A good (or bad) example of this landed in our inbox last week. The candidate in question had, on the face of it, 12 years of experience in practice across two firms. The CV specifically stated ‘Employer’ before the name of each firm and there was no mention of either of these being the candidate’s own firm or of the candidate being self-employed. A Google search turned up next to nothing about either of these businesses except for the fact that the most recent one was ‘permanently closed’ – this despite the candidate stating that they were still working for the practice. When questioned, the candidate admitted that both of these roles were self-employed and that the most recent company had been closed down ‘a while ago.’
While this candidate may not technically have lied on their CV, there are several issues here:
It’s misleading to pass off your own one-person company as a larger practice
While the candidate may well have been working through their own company and while that company may have had the name listed on the CV, the reality is that by not declaring it as a self-employed role, an impression is created of a salaried position in a larger practice.

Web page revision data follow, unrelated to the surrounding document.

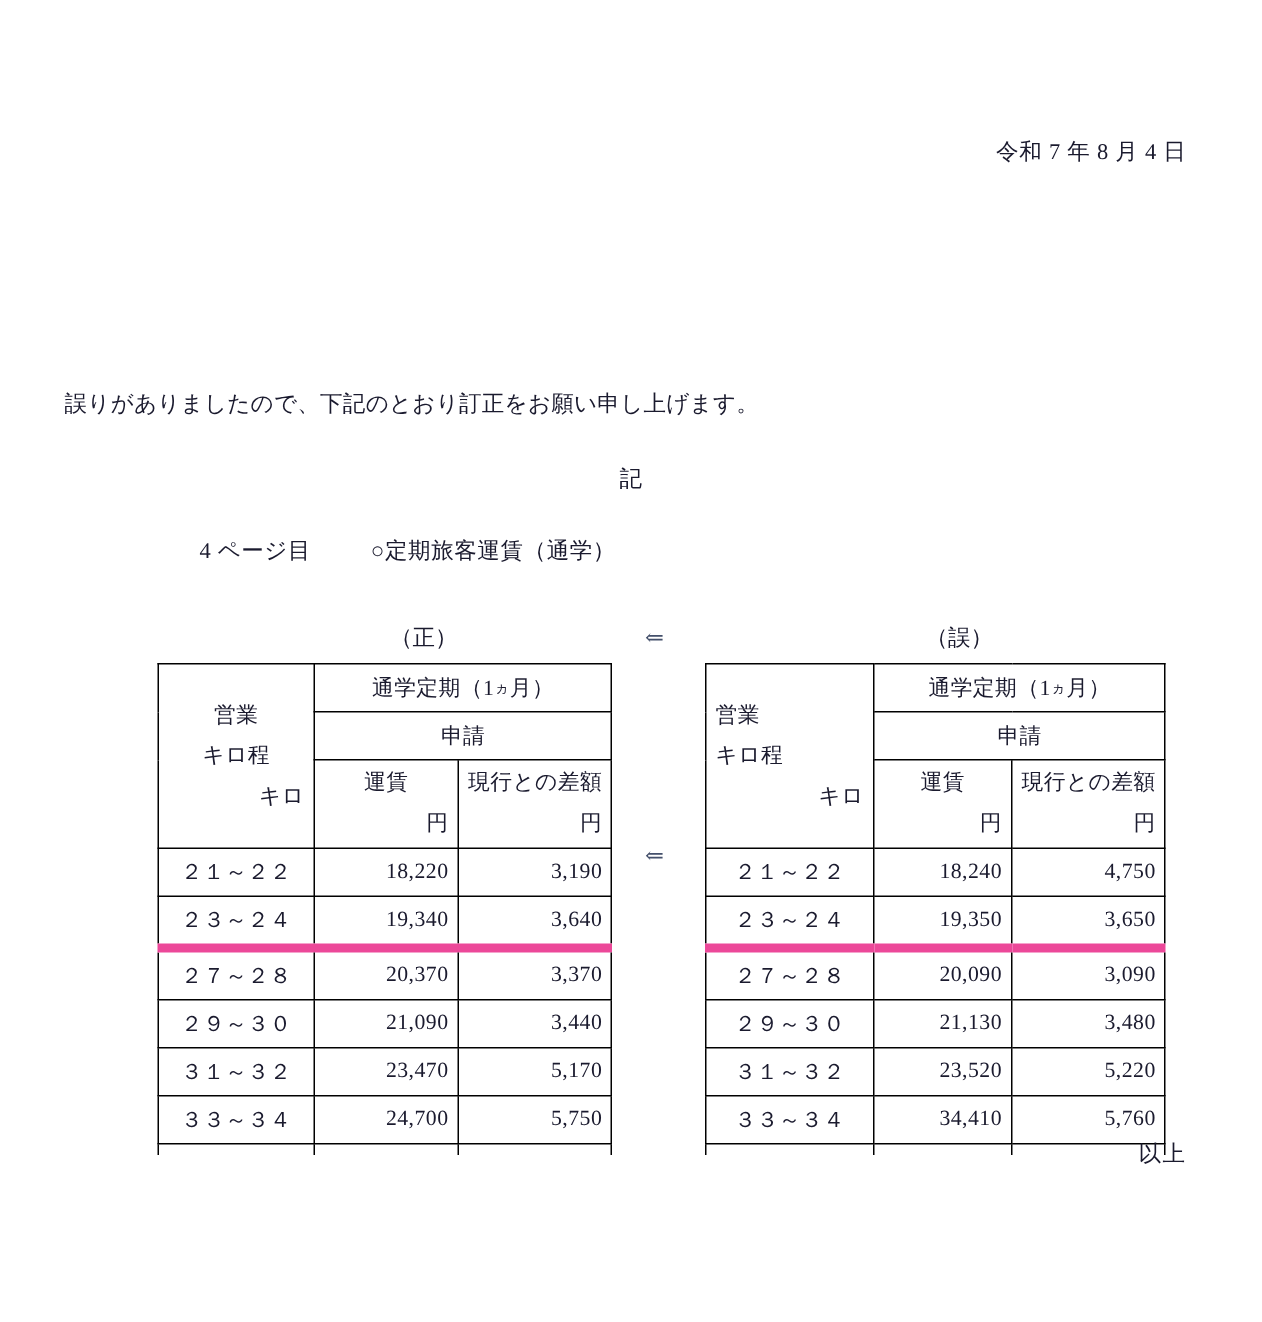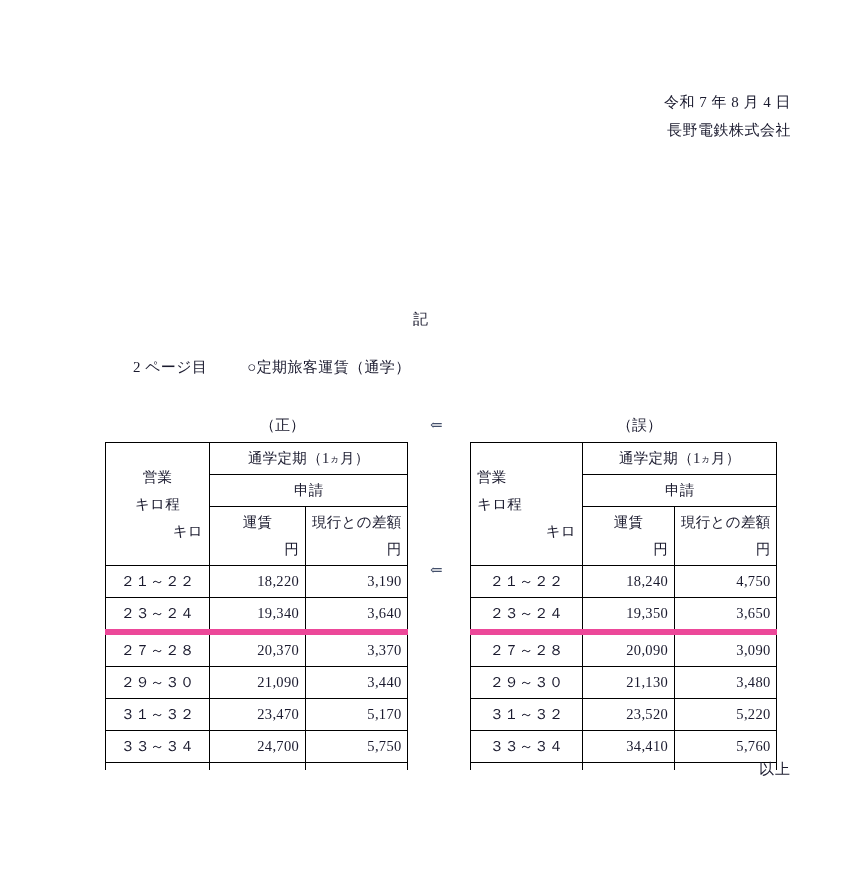--- a/index.html
+++ b/index.html
@@ -190,7 +190,6 @@
 
   <div class="header-block">
     <div class="line">令和 7 年 8 月 4 日</div>
-    <div class="line">長野電鉄株式会社</div>
   </div>
 
 

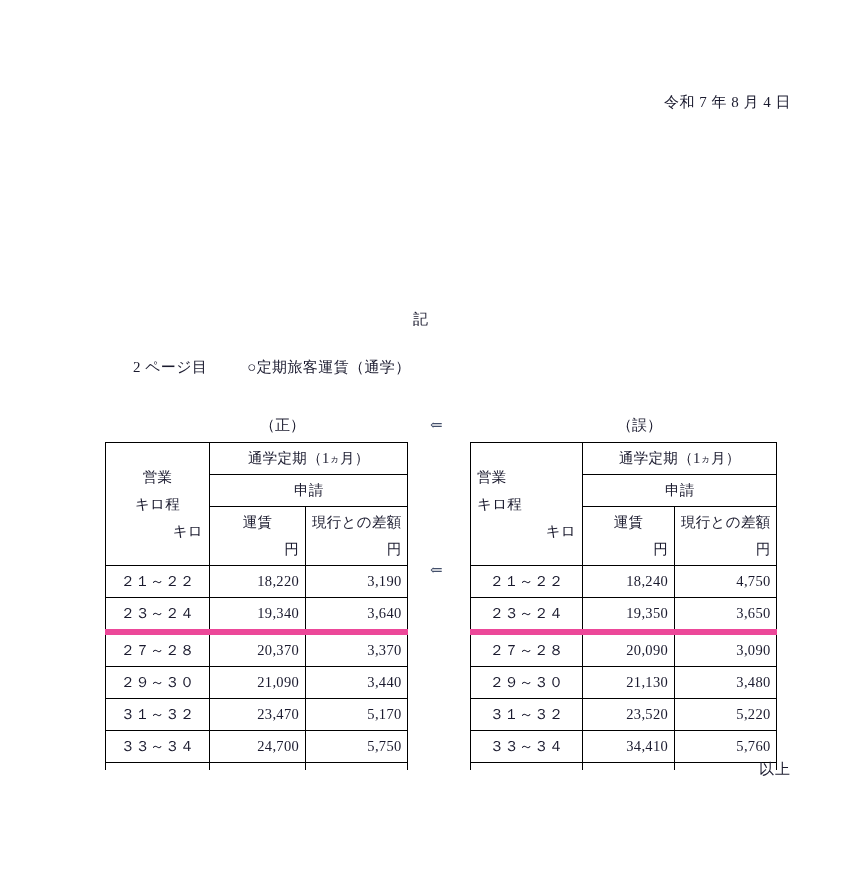--- a/index.html
+++ b/index.html
@@ -195,6 +195,7 @@
 
   <div class="body-para">
     <br>
+    <span>誤りがありましたので、下記のとおり訂正をお願い申し上げます。</span>
   </div>
 
   <div class="ki-line">記</div>

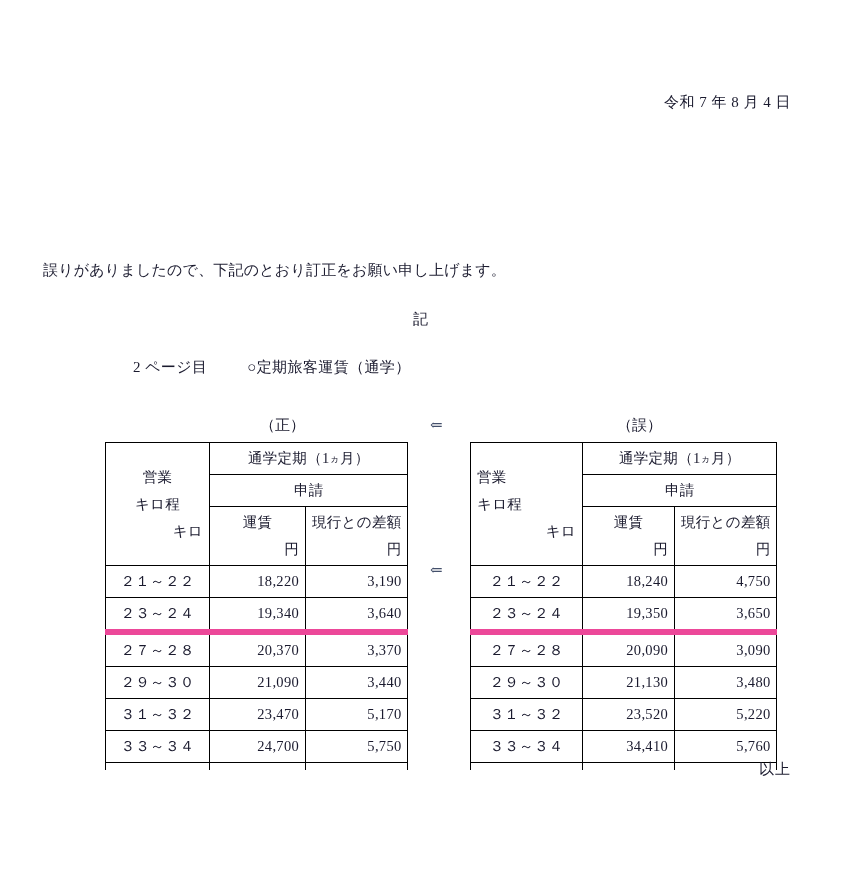--- a/index.html
+++ b/index.html
@@ -201,7 +201,7 @@
   <div class="ki-line">記</div>
 
   <div class="page-ref">
-    <span>2 ページ目</span>
+    <span>4 ページ目</span>
     <span class="gap"></span>
     <span>○定期旅客運賃（通学）</span>
   </div>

If this is what the hiring firm is looking for, then this approach may well land the candidate an interview – but probably not the job once the truth comes to light.

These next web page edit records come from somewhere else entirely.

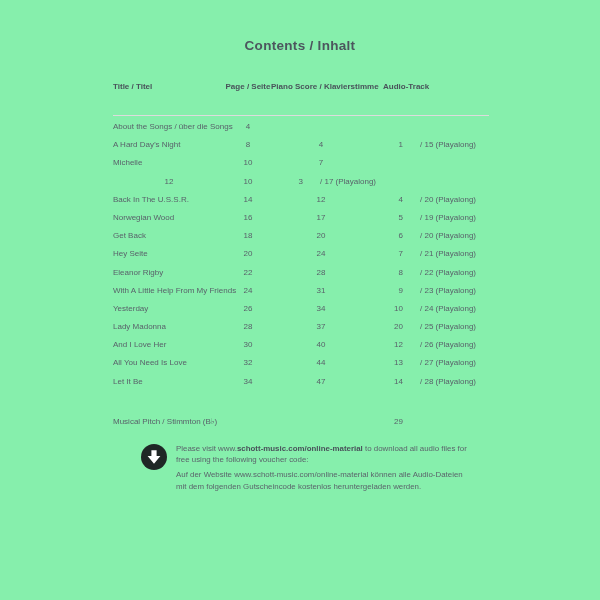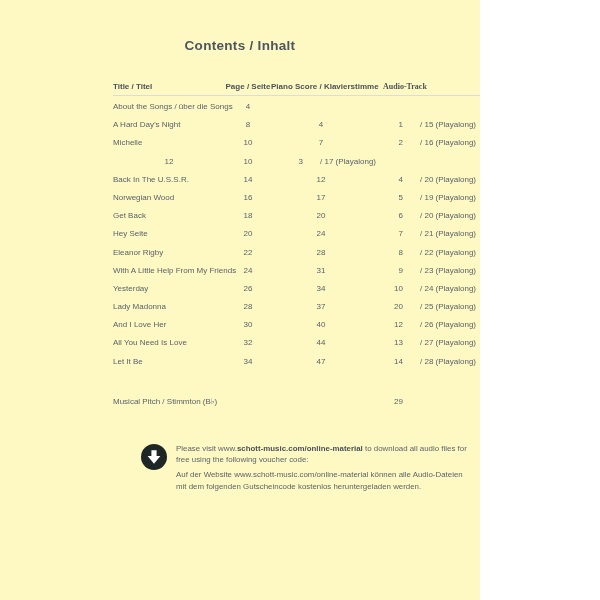--- a/index.html
+++ b/index.html
@@ -5,8 +5,8 @@
   html,body { margin:0; padding:0; background:#ffffff; }
   .page {
     position:relative;
-    width:480px; height:600px;
-    background:#fef9c3;
+    width:600px; height:600px;
+    background:#86efac;
     font-family:"Liberation Sans", sans-serif;
     color:#59626a;
     overflow:hidden;

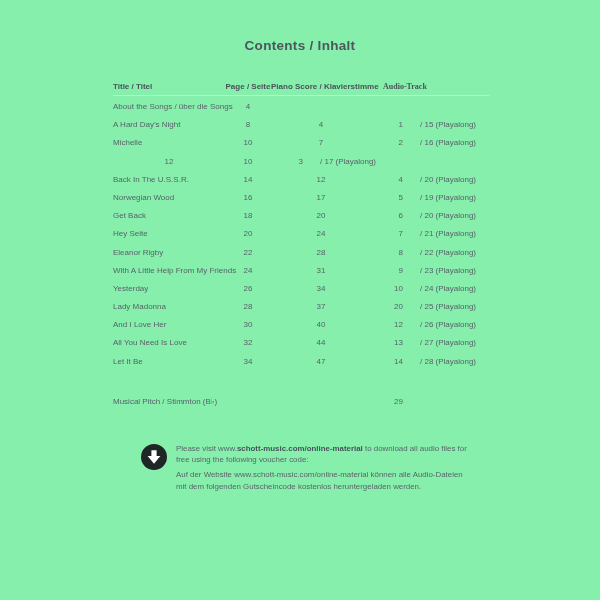--- a/index.html
+++ b/index.html
@@ -32,7 +32,7 @@
     grid-template-columns:112px 46px 100px 1fr;
     font-weight:700;
     color:#49525a;
-    padding-bottom:4px;
+    padding-bottom:24px;
     border-bottom:1px solid #dcdcdc;
   }
   .toc-header .c-page, .toc-body-row .c-page { text-align:center; }

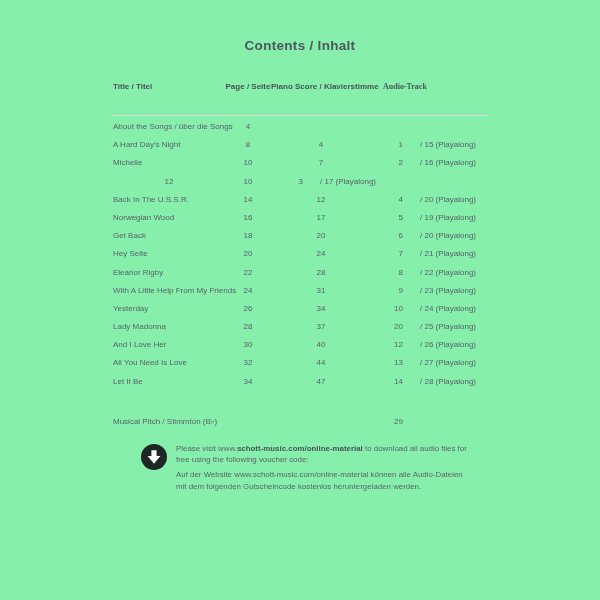--- a/index.html
+++ b/index.html
@@ -37,7 +37,7 @@
   }
   .toc-header .c-page, .toc-body-row .c-page { text-align:center; }
   .toc-header .c-piano, .toc-body-row .c-piano { text-align:center; white-space:nowrap; }
-  .toc-header .c-audio { padding-left:12px; white-space:nowrap;font-family:Liberation Serif, serif; }
+  .toc-header .c-audio { padding-left:12px; white-space:nowrap; }
   .toc-rows { padding-top:2px; }
   .toc-body-row {
     display:grid;

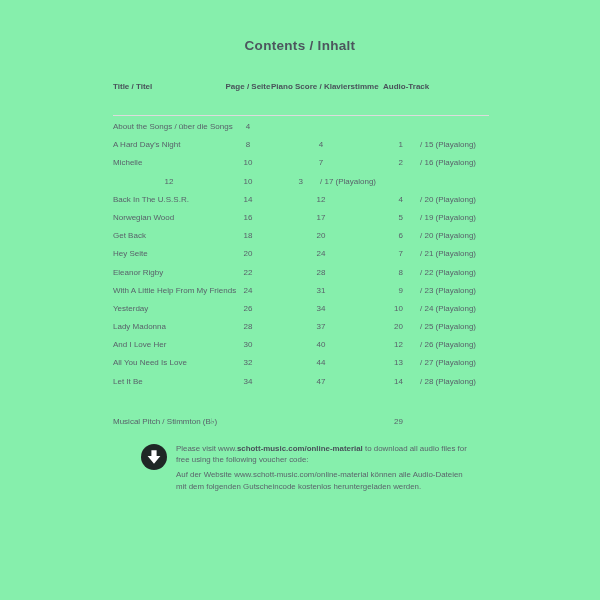--- a/index.html
+++ b/index.html
@@ -110,7 +110,6 @@
           <div class="c-title">Michelle</div>
           <div class="c-page">10</div>
           <div class="c-piano">7</div>
-          <div class="c-audio"><span class="audio-num">2</span><span class="audio-rest">/ 16 (Playalong)</span></div>
         </div>
         <div class="toc-body-row">
           <div class="c-page">12</div>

Disguising a self-employed role suggests there is something to hide
When the candidate in this case replied to say that both of the ‘practices’ they had worked for were, in fact, merely the names of companies they had set up to work through on a self-employed basis, further information was requested. How many clients did they have? What sort of clients? What was the turnover range they dealt with? How many hours/days per week were they working? What sort of work did they do? Had they done any subcontracting in accountancy practice at all? We are yet to receive a response. Someone who tries to pass their self-employed status off as a practice role and then declines to provide detailed information about their self-employed work rings a lot of alarm bells and suggests they have something to hide – probably a lack of relevant experience for the role they have applied for.
Lying by omission can actually cost you the role
We represent and successfully place many self-employed and freelance accountants. However, these candidates are upfront and explicit about the fact that they are self-employed, the names of their companies, the number of clients they have, and any subcontracting work they have done. Being self-employed is not a barrier to landing good-quality accountancy roles. Lying by omission about it may well be.
This candidate was fairly easy to spot as there was very little online presence for either of the companies listed on their CV. These days, that tends to be a red flag in itself. However, this is by no means the only case we have dealt with – we see candidates passing their own companies off as larger practices on a regular basis. Some are harder to spot – those with websites and references to ‘our team’, for example.
While over-egging or misrepresenting your experience may win some gains in the short-term – a call to interview or even a job offer – the truth will eventually come to light. Lying explicitly or by omission on your CV is self-sabotage in the long run. Instead of enjoying a lucrative and fulfilling career as a respected self-employed accountant, you may well find future doors you didn’t even know you’d want to walk through are closed in your face.